III – poderão ter alíquotas:

a) ad valorem, tendo por base o faturamento, a receita bruta ou o valor da operação e, no caso de importação, o valor aduaneiro;

b) específica, tendo por base a unidade de medida adotada.

§ 3º. A pessoa natural destinatária das operações de importação poderá ser equiparada a pessoa jurídica, na forma da lei.

§ 4º. A lei definirá as hipóteses em que as contribuições incidirão uma única vez.

As contribuições de intervenção no domínio econômico (Cides) correspondem a uma manifestação do poder de polícia do Estado, quando este último busca regular mercados com potencial de crise.

São exemplos de Cides a Cide-Combustíveis (art. 177, § 4º, CF88 e Lei nº 10.233/2001), a Cide-Royalties do petróleo (Lei nº 10.168/2000) e a Contribuição geral para os serviços sociais (art. 240, CF88 – custeio do Sistema S).

As Cides são instituídas mediante lei ordinária, ou, no âmbito federal, medida provisória.

Submetem-se ao princípio da anterioridade em sua inteireza, quer dizer, à anterioridade nonagesimal e à anterioridade anual. Segundo o art. 149, § 2º, da CF88, as Cides, tal como as contribuições sociais:

I – não incidirão sobre as receitas decorrentes de exportação;

II – incidirão também sobre a importação de produtos estrangeiros ou serviços;

III – poderão ter alíquotas:

a) ad valorem, tendo por base o faturamento, a receita bruta ou o valor da operação e, no caso de importação, o valor aduaneiro;

b) específica, tendo por base a unidade de medida adotada.

Os incisos I e II do § 2º do art. 149 da CF88 pode ser visto como indício do protecionismo enrustido no esquema tributário da CF88.

As contribuições de interesse das categorias profissionais ou econômicas são instituídas para o custeio de entidades de classe e outras entidades de representação profissional, dentre elas os sindicatos.

Somente a União as institui, por lei ordinária ou medida provisória, e, via de regra, tem delegado a capacidade tributária às entidades de classe ou de representação profissional – os sindicatos.

Como entidades parafiscais, as entidades de classe ou de representação profissional cobram e fiscalizam as contribuições de interesse das categorias profissionais ou econômicas, e podem aplicar os recursos arrecadados, sempre em conformidade com o regramento fixado pela norma federal instituidora.

As contribuições de interesse das categorias profissionais ou econômicas submetem-se ao princípio da anterioridade em sua inteireza, quer dizer, à anterioridade nonagesimal e à anterioridade anual.
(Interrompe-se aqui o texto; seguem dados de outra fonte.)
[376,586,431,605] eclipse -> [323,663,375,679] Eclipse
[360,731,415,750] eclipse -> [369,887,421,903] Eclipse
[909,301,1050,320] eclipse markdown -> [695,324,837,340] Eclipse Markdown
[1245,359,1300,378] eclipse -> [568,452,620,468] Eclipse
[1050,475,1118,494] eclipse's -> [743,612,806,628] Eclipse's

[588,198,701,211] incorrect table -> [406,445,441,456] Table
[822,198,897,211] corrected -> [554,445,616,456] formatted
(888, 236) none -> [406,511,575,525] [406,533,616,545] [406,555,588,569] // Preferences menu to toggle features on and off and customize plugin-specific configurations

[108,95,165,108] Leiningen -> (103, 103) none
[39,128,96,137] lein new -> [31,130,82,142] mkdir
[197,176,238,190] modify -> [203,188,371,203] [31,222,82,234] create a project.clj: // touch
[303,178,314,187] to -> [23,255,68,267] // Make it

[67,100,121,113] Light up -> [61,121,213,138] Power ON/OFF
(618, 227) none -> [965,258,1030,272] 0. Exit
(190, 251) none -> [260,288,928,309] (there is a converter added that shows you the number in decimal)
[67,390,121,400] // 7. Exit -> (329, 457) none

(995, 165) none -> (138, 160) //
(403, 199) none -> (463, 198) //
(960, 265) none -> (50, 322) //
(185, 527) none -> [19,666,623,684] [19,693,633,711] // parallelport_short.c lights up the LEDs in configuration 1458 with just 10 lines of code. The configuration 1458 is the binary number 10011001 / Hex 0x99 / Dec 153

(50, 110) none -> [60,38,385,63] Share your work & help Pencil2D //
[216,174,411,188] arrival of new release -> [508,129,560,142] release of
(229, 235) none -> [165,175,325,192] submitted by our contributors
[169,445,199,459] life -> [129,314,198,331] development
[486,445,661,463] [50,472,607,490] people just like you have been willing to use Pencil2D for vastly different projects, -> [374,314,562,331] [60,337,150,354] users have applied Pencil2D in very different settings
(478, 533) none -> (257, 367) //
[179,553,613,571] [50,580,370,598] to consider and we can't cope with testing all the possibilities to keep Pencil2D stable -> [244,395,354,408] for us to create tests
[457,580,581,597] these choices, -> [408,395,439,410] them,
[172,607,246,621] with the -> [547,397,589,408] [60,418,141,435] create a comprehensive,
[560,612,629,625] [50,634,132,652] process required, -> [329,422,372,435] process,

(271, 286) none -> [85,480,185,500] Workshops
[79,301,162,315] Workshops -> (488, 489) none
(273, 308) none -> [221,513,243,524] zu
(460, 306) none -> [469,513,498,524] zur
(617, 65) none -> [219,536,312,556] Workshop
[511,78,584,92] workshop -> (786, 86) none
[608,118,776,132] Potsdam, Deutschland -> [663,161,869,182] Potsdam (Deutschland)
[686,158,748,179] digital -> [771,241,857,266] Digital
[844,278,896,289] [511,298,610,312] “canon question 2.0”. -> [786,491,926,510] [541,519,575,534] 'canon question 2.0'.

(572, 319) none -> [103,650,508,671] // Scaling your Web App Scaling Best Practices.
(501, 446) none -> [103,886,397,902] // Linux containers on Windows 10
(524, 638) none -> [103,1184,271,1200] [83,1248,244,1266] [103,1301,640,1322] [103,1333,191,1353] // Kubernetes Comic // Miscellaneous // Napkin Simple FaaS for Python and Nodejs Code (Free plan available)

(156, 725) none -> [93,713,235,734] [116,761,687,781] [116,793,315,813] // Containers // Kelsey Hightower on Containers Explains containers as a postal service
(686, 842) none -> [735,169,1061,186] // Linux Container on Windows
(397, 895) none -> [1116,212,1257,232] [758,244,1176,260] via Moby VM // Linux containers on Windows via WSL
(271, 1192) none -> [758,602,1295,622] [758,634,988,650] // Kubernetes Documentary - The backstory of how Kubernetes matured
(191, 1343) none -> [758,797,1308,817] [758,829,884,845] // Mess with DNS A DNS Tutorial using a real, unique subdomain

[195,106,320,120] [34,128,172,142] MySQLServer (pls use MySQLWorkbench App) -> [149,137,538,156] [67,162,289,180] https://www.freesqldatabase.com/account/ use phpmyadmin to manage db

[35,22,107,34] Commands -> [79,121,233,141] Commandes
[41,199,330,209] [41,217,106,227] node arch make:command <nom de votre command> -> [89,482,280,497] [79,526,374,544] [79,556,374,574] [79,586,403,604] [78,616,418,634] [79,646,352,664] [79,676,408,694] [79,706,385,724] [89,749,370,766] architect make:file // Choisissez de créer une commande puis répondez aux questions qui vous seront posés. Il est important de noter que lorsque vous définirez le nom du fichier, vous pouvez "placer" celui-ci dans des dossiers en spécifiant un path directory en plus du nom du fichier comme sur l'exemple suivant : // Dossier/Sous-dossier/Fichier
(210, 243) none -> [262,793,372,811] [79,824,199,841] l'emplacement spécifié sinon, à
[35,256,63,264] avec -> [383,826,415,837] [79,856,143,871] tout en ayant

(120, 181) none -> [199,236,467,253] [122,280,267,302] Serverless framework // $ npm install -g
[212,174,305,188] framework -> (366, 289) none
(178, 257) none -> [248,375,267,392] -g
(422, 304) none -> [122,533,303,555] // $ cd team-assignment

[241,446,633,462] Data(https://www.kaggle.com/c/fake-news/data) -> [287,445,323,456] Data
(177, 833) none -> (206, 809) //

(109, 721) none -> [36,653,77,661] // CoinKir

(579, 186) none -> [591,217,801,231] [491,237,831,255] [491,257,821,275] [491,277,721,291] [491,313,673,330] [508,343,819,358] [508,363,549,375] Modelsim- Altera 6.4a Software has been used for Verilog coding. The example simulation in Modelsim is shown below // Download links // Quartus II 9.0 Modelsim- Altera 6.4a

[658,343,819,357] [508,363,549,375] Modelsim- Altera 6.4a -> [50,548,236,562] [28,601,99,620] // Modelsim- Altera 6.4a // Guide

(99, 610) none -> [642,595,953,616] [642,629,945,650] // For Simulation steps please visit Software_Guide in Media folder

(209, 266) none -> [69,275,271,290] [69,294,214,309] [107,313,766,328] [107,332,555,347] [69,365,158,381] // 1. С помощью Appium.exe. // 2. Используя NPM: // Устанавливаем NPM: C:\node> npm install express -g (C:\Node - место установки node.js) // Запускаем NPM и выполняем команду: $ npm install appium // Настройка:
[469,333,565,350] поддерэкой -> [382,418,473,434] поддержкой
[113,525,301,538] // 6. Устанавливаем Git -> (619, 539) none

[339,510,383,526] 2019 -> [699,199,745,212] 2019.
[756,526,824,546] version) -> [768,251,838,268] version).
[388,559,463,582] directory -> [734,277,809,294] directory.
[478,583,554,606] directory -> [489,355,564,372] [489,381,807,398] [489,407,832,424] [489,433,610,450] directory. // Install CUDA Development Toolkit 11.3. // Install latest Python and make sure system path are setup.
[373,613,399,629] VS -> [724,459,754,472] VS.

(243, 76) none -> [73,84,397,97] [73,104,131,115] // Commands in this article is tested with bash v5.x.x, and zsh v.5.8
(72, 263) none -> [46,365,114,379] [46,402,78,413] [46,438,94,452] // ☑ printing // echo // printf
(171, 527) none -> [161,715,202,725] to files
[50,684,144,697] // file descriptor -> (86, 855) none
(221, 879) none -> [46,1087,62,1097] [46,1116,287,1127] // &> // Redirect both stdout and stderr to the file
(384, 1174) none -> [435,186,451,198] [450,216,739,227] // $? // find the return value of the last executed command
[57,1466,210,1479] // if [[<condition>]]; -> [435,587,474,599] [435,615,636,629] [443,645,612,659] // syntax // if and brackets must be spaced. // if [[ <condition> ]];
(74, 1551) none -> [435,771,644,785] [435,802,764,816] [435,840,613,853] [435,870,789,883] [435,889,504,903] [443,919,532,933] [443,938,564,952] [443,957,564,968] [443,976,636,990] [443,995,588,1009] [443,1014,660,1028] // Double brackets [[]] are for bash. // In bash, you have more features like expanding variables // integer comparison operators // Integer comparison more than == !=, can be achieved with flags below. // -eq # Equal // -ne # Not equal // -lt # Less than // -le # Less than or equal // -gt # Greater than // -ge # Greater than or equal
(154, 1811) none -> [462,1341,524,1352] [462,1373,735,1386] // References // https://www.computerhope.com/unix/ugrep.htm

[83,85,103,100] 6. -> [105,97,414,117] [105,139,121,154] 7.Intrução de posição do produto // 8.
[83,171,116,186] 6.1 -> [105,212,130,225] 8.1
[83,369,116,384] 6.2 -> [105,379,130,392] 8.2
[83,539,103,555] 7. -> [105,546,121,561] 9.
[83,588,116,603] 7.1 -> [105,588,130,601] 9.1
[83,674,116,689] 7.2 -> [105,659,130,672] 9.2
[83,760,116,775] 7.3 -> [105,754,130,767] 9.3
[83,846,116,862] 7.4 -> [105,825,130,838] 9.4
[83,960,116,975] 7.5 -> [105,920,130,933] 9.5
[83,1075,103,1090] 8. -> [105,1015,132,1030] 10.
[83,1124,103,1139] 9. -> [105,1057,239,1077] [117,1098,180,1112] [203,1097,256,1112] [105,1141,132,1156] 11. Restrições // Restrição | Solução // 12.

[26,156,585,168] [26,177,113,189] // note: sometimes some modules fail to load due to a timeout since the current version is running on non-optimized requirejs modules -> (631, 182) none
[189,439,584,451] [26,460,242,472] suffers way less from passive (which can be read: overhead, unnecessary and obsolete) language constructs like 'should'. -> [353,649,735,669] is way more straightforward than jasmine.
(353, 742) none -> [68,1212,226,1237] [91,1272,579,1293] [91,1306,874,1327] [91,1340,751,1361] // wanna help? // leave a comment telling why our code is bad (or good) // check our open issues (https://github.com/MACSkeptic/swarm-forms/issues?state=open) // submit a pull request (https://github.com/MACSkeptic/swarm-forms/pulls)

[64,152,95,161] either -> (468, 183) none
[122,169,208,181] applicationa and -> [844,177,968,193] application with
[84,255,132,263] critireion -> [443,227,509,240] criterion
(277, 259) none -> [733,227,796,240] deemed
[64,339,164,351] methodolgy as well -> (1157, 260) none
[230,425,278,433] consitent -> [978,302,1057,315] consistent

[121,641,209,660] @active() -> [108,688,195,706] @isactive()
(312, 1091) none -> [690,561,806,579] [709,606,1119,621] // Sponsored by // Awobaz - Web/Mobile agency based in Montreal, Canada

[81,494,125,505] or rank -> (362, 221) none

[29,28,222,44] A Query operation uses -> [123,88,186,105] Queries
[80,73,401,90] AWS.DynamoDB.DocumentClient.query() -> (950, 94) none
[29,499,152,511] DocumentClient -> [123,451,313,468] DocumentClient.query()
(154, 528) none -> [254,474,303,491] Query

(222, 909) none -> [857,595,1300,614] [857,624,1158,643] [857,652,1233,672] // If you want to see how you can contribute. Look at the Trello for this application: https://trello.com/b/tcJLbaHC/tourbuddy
Muitos sindicatos se aglomeram em federações e passam a cobrar contribuição federativa dos associados. A respeito, afirma Alexandre Mazza: “Contribuição confederativa não é tributo mas uma exigência de recolhimento facultativo que pode ser instituída pela Assembleia Geral (e não por lei) da categoria profissional para custeio do sistema sindical como um todo (federações, confederações e centrais sindicais)” (Manual de direito tributário, 2016, p. 180).

E determina o STF através da Súmula Vinculante nº 40: “A contribuição confederativa de que trata o art. 8º, IV, da Constituição Federal, só é exigível dos filiados ao sindicato respectivo.”